In [1]:
import json
import random
import numpy as np

## Load Data and Embeddings

In [15]:
unwanted_chars = ['\\','.',',','/','\'s']
start = ['<null>']

def load_data(path): #load SNLI words
    data = []
    with open(path, 'r') as f:
        for line in f:
            obj = json.loads(line)
            datum = {}
            datum["label"] = obj["gold_label"]
            datum["premise"] = obj["sentence1"]
            datum["hypothesis"] = obj["sentence2"]
            if datum['label']!='-':
                data.append(datum)
    return data

def load_embeddings(path,number_of_words,emb_dim): #load pre-trained GloVe embeddings
    words_to_load = number_of_words

    with open(path) as f:
        loaded_embeddings = np.zeros((words_to_load, emb_dim))
        words = {}
        idx2words = {}
        ordered_words = []
        for i, line in enumerate(f):
            if i >= words_to_load: 
                break
            s = line.split()
            loaded_embeddings[i, :] = np.asarray(s[1:])
            words[s[0]] = i
            idx2words[i] = s[0]
            ordered_words.append(s[0])

    return loaded_embeddings, words, idx2words, ordered_words

def clean_words(text_list): # Removes characters and makes all words lowercase
    for i,word in enumerate(text_list):
        for ch in unwanted_chars:
            if ch in text_list[i]:
                text_list[i] = text_list[i].replace(ch,'')
            text_list[i] = text_list[i].lower()

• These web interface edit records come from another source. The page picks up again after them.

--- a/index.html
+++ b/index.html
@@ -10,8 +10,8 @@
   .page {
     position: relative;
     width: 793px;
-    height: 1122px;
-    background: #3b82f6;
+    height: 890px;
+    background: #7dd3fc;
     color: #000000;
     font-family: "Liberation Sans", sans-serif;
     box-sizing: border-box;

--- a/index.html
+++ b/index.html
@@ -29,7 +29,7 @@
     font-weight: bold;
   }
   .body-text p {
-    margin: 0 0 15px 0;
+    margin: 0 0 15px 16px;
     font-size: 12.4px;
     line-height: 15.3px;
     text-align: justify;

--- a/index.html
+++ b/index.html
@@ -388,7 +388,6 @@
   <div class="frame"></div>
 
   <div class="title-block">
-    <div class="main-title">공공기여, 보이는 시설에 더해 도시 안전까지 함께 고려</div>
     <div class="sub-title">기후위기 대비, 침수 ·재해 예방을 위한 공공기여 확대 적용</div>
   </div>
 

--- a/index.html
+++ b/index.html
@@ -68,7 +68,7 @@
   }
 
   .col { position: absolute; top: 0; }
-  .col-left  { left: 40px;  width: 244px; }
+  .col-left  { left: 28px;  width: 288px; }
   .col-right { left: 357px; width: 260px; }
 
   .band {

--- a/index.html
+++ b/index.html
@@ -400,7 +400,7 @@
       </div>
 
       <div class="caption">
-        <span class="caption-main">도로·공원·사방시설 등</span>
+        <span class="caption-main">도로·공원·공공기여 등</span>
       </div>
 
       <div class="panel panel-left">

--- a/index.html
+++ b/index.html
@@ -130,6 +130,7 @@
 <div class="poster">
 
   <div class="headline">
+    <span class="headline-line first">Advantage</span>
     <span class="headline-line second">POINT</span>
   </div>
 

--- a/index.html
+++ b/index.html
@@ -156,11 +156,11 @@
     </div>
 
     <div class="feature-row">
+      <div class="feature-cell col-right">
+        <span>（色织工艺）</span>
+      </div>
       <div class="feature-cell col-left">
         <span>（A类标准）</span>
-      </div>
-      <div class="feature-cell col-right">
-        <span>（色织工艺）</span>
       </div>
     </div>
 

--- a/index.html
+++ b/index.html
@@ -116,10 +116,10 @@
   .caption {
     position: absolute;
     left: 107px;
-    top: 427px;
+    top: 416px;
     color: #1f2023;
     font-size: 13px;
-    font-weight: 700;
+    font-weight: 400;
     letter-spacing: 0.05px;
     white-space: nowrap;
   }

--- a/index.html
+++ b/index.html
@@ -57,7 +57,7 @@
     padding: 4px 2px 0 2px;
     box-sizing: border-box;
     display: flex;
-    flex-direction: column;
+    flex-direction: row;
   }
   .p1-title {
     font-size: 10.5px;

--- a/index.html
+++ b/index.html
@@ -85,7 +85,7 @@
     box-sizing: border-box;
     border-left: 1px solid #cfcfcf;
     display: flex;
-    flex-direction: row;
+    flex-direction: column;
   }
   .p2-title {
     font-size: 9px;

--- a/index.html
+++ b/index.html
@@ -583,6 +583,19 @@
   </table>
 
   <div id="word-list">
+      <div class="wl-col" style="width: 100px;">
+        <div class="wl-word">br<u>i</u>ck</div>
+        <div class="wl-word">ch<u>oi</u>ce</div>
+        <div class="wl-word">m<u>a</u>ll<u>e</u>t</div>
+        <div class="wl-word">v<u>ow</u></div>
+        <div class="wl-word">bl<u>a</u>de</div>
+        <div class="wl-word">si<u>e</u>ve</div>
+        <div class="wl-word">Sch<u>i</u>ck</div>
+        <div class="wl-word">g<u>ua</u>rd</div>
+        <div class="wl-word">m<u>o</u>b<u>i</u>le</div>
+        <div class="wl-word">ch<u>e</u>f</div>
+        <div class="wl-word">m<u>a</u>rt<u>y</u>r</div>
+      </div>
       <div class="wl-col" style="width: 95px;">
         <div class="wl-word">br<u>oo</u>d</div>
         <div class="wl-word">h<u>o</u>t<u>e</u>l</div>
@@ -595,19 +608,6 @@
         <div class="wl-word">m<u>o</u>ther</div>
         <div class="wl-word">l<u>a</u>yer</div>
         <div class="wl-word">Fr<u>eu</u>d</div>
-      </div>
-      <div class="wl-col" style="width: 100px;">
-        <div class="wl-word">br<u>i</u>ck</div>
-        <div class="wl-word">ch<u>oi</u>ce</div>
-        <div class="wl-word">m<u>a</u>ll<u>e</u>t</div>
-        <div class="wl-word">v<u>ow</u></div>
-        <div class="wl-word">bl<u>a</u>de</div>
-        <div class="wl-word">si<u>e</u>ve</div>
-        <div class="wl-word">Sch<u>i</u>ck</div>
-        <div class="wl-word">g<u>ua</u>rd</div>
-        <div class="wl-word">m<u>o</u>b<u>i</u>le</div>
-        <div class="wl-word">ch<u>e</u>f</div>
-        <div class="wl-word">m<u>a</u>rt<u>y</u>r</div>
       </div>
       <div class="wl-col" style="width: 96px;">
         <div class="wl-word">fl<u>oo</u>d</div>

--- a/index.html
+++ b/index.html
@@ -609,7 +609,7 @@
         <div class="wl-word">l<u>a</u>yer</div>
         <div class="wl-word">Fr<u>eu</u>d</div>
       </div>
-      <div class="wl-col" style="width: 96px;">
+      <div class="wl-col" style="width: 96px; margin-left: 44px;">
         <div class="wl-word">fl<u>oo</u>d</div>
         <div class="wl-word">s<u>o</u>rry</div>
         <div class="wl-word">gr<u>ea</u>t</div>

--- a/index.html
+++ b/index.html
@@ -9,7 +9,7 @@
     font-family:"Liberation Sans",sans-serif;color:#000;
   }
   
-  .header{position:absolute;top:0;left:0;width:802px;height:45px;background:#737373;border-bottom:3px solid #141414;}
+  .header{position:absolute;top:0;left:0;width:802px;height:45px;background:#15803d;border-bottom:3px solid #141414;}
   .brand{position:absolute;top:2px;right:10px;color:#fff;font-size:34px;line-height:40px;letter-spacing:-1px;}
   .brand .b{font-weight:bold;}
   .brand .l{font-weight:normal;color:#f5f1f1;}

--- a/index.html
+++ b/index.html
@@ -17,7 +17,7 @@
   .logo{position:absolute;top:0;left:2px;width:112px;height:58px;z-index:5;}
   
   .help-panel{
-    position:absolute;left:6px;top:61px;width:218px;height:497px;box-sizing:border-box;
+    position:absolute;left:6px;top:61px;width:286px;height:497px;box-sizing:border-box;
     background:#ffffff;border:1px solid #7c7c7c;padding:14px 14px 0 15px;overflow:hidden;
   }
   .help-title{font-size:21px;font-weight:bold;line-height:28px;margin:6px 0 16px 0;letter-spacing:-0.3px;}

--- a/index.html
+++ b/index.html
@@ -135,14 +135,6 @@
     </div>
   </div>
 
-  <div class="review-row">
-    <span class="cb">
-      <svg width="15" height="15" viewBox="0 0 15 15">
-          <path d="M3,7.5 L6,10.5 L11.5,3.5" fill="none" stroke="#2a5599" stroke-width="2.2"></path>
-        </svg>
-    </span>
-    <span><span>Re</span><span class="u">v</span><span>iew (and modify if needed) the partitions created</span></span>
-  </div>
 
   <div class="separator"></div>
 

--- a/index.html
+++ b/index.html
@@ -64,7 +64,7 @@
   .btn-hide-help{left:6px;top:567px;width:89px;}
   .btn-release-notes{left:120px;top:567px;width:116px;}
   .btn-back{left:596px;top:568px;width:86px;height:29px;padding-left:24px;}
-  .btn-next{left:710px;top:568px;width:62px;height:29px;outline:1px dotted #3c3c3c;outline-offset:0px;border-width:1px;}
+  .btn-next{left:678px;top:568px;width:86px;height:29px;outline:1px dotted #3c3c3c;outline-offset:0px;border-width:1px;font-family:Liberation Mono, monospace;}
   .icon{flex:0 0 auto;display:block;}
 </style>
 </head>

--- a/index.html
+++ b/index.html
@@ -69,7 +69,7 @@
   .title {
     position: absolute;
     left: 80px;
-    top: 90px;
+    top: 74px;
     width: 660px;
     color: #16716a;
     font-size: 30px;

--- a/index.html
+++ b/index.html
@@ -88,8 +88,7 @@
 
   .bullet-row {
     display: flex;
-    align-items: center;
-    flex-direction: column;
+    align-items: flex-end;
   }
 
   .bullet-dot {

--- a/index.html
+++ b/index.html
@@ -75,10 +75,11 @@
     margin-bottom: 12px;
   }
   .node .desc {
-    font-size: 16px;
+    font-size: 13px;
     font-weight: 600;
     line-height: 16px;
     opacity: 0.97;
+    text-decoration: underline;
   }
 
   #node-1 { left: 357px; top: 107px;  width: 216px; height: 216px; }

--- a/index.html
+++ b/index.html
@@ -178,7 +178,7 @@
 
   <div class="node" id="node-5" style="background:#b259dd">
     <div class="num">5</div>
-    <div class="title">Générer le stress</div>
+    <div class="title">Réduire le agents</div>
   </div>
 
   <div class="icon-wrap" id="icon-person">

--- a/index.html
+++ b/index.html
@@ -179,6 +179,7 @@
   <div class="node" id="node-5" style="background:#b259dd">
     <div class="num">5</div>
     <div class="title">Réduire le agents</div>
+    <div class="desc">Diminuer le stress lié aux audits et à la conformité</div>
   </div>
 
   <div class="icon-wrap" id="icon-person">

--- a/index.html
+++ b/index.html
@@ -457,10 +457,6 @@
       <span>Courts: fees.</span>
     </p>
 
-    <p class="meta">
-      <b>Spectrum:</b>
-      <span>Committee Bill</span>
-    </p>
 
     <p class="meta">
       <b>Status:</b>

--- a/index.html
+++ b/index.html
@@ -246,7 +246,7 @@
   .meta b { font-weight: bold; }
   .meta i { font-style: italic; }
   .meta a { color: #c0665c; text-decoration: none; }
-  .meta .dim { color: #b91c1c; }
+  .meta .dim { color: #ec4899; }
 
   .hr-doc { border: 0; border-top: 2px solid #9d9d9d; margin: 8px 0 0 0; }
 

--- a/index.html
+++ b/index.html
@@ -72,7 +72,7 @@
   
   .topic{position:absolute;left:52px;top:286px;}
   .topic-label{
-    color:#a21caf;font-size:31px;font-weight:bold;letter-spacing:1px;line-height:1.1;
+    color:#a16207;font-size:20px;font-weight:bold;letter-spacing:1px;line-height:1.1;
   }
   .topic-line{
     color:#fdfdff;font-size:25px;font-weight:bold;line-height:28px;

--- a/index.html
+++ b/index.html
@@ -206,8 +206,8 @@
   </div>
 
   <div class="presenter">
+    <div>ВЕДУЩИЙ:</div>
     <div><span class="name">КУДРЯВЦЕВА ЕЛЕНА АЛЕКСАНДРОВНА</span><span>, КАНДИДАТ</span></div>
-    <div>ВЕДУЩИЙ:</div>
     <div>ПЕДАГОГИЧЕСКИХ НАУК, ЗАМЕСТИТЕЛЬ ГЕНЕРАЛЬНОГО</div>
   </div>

def embed_words(text_list,emb_dim): # Assigns GloVe embeddings if it has one, otherwise gets embedding of zeros
    for i,word in enumerate(text_list):
        try:
            text_list[i] = embeddings[words[text_list[i]]]
        except KeyError:
            text_list[i] = np.zeros(emb_dim)
            continue
        
def tokenize(data,emb_dim):
    for text in data:
        text['hypothesis'] = start + text['hypothesis'].split()
        text['premise'] = start + text['premise'].split()
        clean_words(text['hypothesis'])
        embed_words(text['hypothesis'],emb_dim)
        clean_words(text['premise'])
        embed_words(text['premise'],emb_dim)
      
    return data

In [16]:
vocab_size = 50000
emb_dim = 300
glove_path = 'glove/glove.6B.300d.txt'
text_path = 'snli_1.0/snli_1.0_train.jsonl'

In [17]:
embeddings, words, idx2words, ordered_words = load_embeddings(glove_path, vocab_size, emb_dim)

In [18]:
data = load_data(text_path)

In [19]:
train_data = tokenize(data, emb_dim)

## Create Batches

In [7]:
def eval_iter(source):
    #tbd
    return None
    
def data_iter(source, batch_size):
    dataset_size = len(source)
    start = -1 * batch_size
    order = list(range(dataset_size))
    random.shuffle(order)

    while True:
        start += batch_size
        if start > dataset_size - batch_size:
            # Start another epoch.
            start = 0
            random.shuffle(order)   
        batch_indices = order[start:start + batch_size]
        yield [source[index] for index in batch_indices]

In [None]:
def attention_weights(e,a_input,b_input):
    ''' Part 3.1
    Takes weight matrix e, a_bar, and b_bar as inputs and returns 
    attention weight matrices alpha and beta.
    The jth row in alpha aligns with the jth word in sentence b (the hypothesis).
    The ith row in beta aligns with the ith word in sentence a (the premise)'''
    len_a = b_input.data.numpy().shape[0]
    len_b = a_input.data.numpy().shape[0]
    
    alphas = []
    betas = []
    for i in range(len_a):
        alphas.append(torch.sum(a_input*torch.transpose(torch.exp(e[:,i])/ \
                      torch.sum(torch.exp(e),dim=0)[i].view(-1,1),0,1),dim=0))
    for j in range(len_b):
        betas.append(torch.sum(b_bar*torch.transpose(torch.exp(e[i,:])/ \
                    torch.sum(torch.exp(e),dim=1)[i].view(-1,1),0,1),dim=0))
    
    alpha = torch.stack(alphas) #returns len_b x emb_dims
    beta = torch.stack(betas) #return len_a x emb_dim
    
    return alpha, beta

In [8]:
"""Note that the Decomposable attention paper selected batch_size=4"""
data_iter = data_iter(train_data,4)

In [None]:
#TBD
class DecomposableAttention(nn.Module):
    
    def __init__(self, input_size, embedding_dim, hidden_dim, num_labels):
        super(DecomposableAttention, self).__init__()
        #self.dropout = nn.Dropout(p=0.5)
            
        self.a_linear = nn.Linear(embedding_dim,embedding_dim)
        self.b_linear = nn.Linear(embedding_dim,embedding_dim)
        
    def forward(self, a,b):
        # Pass the input through your layers in order
        a_bar = a
        b_bar = b
        a_relu = F.relu(self.a_linear(a_bar))
        b_relu = F.relu(self.b_linear(b_bar))
        e = torch.matmul(a_relu,torch.transpose(b_relu,0,1))
        alpha, beta = attention_weights(e,a_bar,b_bar)
        
        '''up to 3.1'''
        
        return 

    def init_weights(self):
        initrange = 0.1
        lin_layers = [self.linear_1, self.linear_2]
             
        for layer in lin_layers:
            layer.weight.data.uniform_(-initrange, initrange)
            if layer in lin_layers:
                layer.bias.data.fill_(0)